▶ **Problem statement**
Look at the data below and print exactly the lines from its first line through the line with "(823, 338) none"; the pictures stay out of the copy.

▶ **Dataset excerpts**

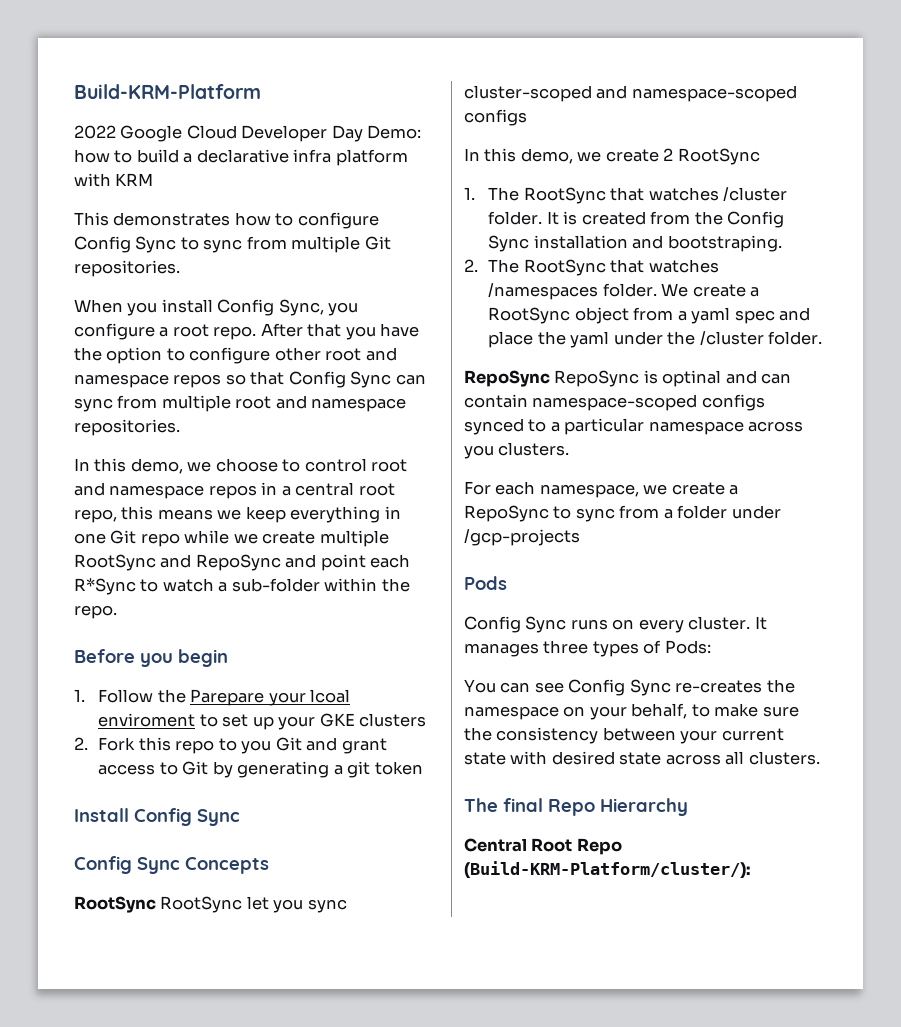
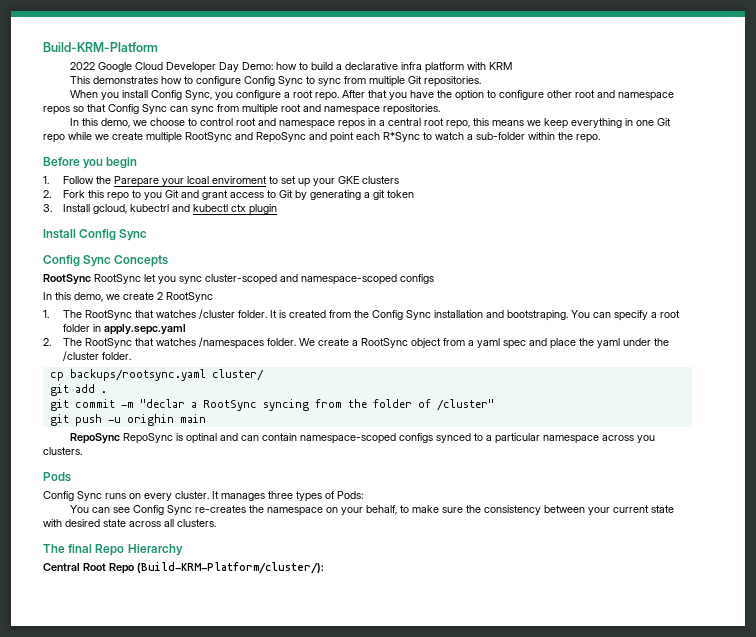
(423, 768) none -> [43,204,278,215] // 3. Install gcloud, kubectrl and kubectl ctx plugin
(782, 243) none -> [571,310,681,321] [63,324,187,335] You can specify a root folder in apply.sepc.yaml
(823, 338) none -> [49,369,264,381] [49,384,107,396] [49,399,494,411] [49,414,206,426] // cp backups/rootsync.yaml cluster/ // git add . // git commit -m "declar a RootSync syncing from the folder of /cluster" // git push -u orighin main
[464,481,739,498] [464,505,781,522] [464,529,580,546] // For each namespace, we create a RepoSync to sync from a folder under /gcp-projects -> (82, 451) none

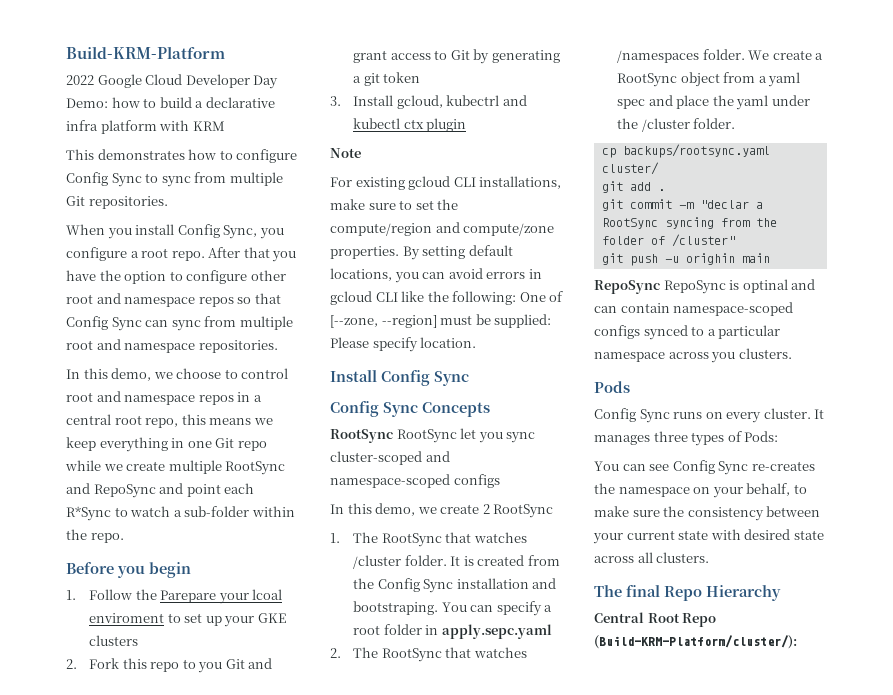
(278, 209) none -> [330,148,361,158] [330,176,562,190] [330,199,459,210] [330,222,555,236] [330,245,513,260] [330,268,542,283] [330,291,564,305] [330,314,552,328] [330,337,477,352] // Note // For existing gcloud CLI installations, make sure to set the compute/region and compute/zone properties. By setting default locations, you can avoid errors in gcloud CLI like the following: One of [--zone, --region] must be supplied: Please specify location.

▶ **Output for this exercise**
(423, 768) none -> [43,204,278,215] // 3. Install gcloud, kubectrl and kubectl ctx plugin
(782, 243) none -> [571,310,681,321] [63,324,187,335] You can specify a root folder in apply.sepc.yaml
(823, 338) none -> [49,369,264,381] [49,384,107,396] [49,399,494,411] [49,414,206,426] // cp backups/rootsync.yaml cluster/ // git add . // git commit -m "declar a RootSync syncing from the folder of /cluster" // git push -u orighin main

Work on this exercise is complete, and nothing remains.